ASSIGNMENT: Find how many lines below hold "text", and give that number as the entire answer.

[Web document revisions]
#####

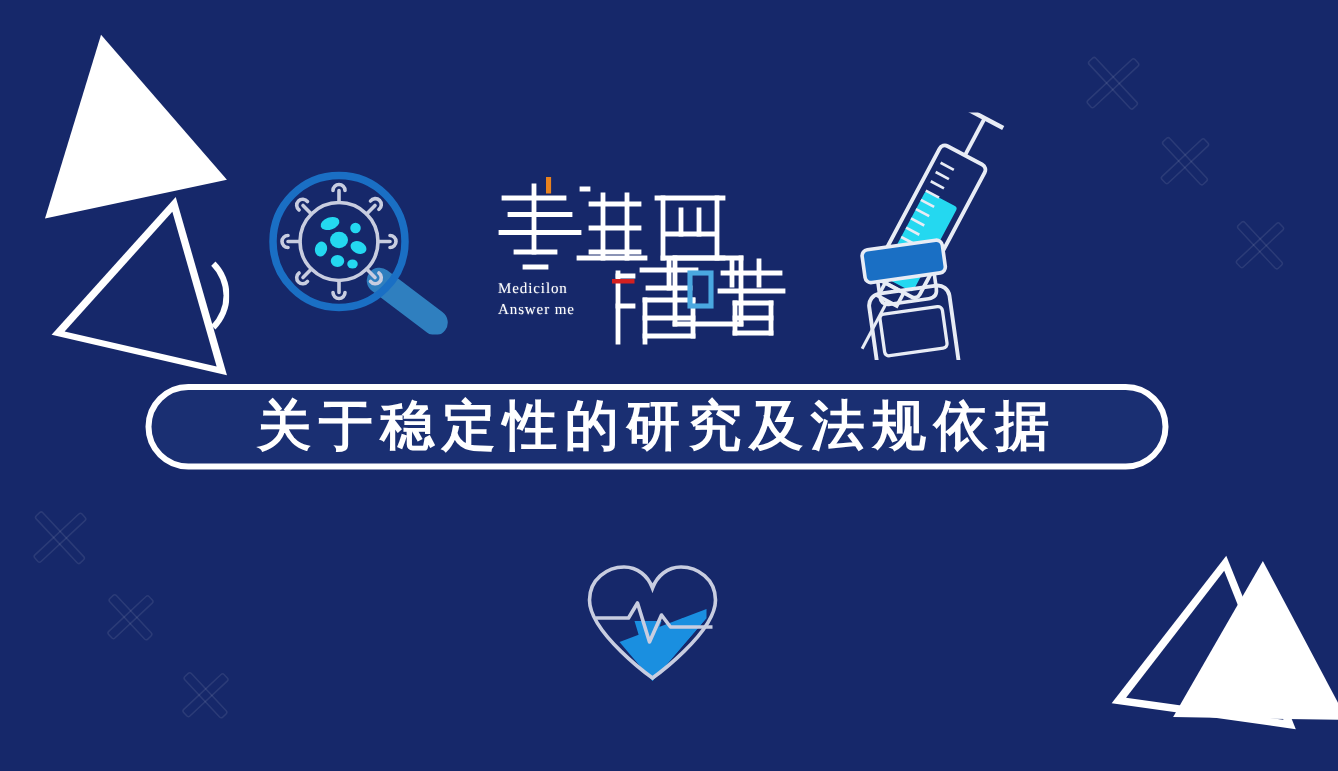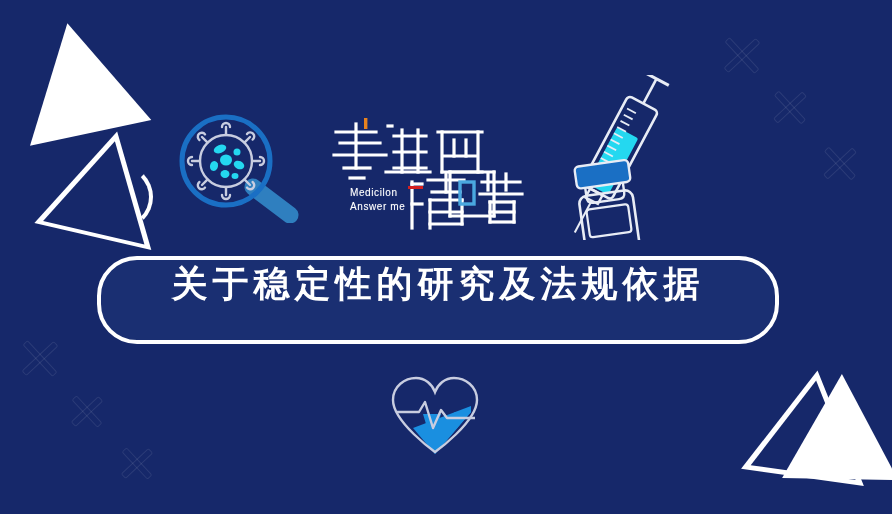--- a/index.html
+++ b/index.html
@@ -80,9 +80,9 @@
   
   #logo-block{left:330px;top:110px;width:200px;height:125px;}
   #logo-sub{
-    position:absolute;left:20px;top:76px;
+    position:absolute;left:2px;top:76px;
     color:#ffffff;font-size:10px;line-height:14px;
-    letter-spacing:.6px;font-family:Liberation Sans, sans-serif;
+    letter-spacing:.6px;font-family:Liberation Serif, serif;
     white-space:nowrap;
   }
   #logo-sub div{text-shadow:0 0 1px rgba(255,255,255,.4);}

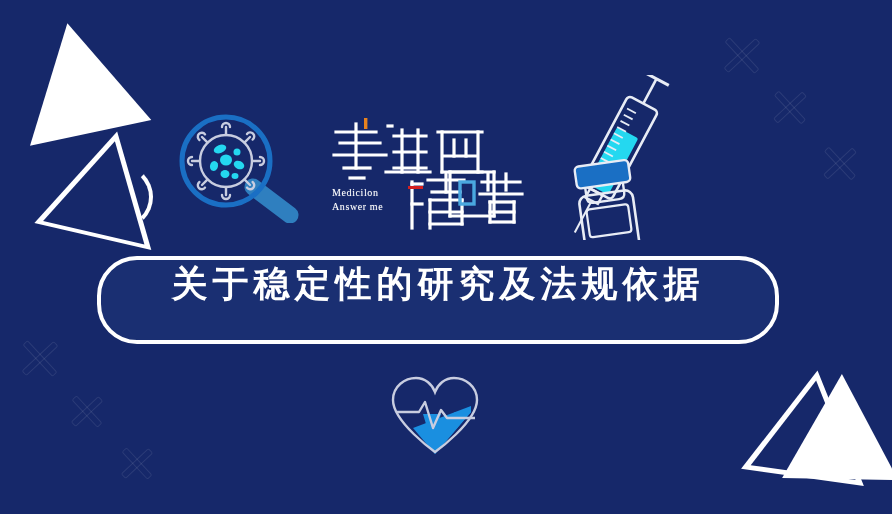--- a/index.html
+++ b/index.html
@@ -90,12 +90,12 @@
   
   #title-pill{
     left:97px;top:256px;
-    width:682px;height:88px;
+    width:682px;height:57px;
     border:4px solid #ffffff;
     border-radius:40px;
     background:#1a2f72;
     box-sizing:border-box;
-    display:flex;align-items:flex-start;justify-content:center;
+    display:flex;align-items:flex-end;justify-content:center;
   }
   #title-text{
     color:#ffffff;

#####

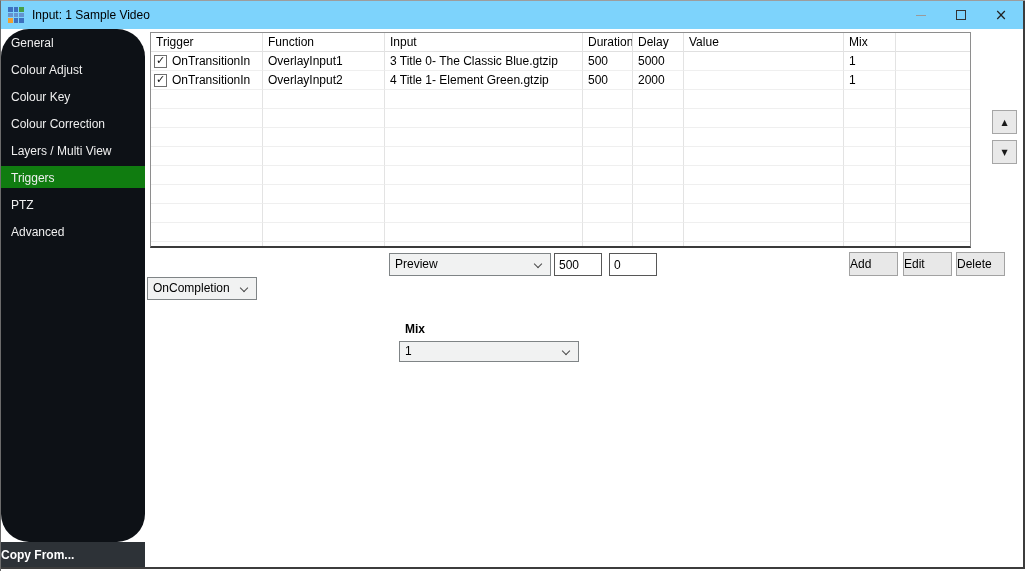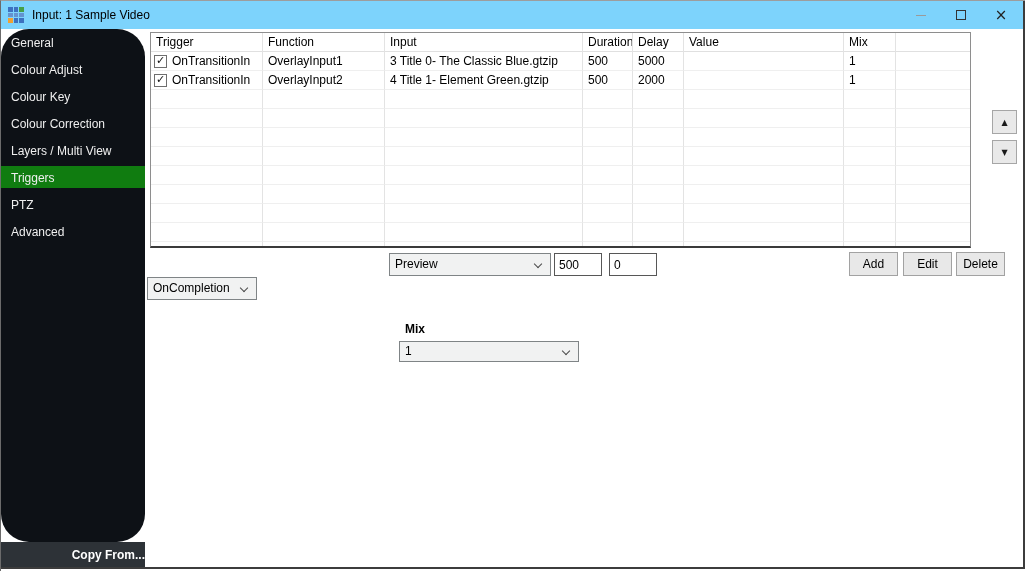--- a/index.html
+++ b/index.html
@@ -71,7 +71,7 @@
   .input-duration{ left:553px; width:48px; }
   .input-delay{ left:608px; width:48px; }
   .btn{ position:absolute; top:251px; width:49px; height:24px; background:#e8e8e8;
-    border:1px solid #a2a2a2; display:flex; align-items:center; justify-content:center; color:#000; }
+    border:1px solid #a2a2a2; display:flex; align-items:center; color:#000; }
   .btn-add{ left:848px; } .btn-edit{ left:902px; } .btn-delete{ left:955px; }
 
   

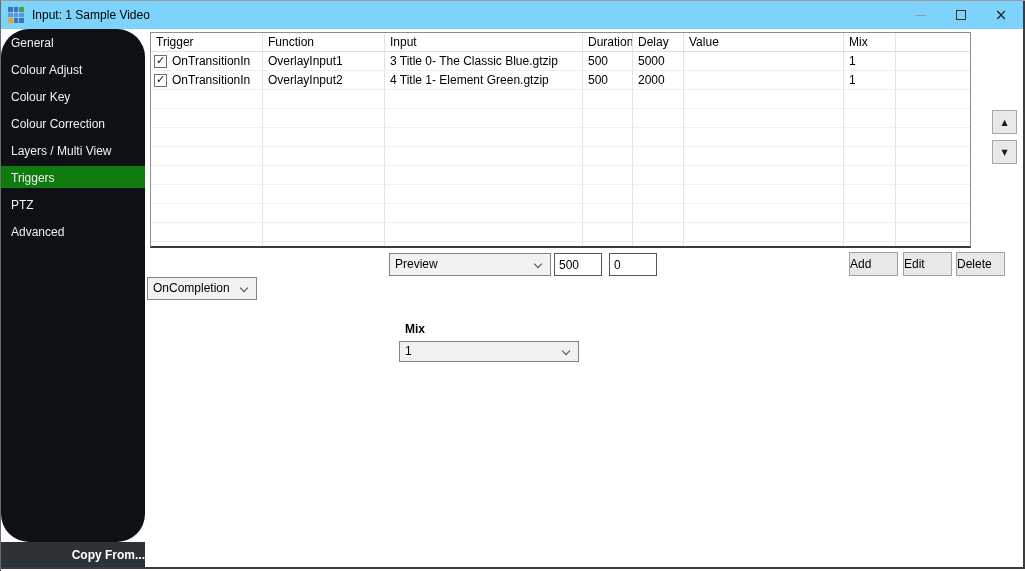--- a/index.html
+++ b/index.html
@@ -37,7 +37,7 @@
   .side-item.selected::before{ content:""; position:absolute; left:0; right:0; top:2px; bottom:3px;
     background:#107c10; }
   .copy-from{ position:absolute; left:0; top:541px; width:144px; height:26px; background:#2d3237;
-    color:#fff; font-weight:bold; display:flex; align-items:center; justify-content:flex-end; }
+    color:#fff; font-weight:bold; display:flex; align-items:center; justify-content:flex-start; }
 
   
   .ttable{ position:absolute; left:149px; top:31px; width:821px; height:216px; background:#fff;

#####

RESPONSE AREA: 2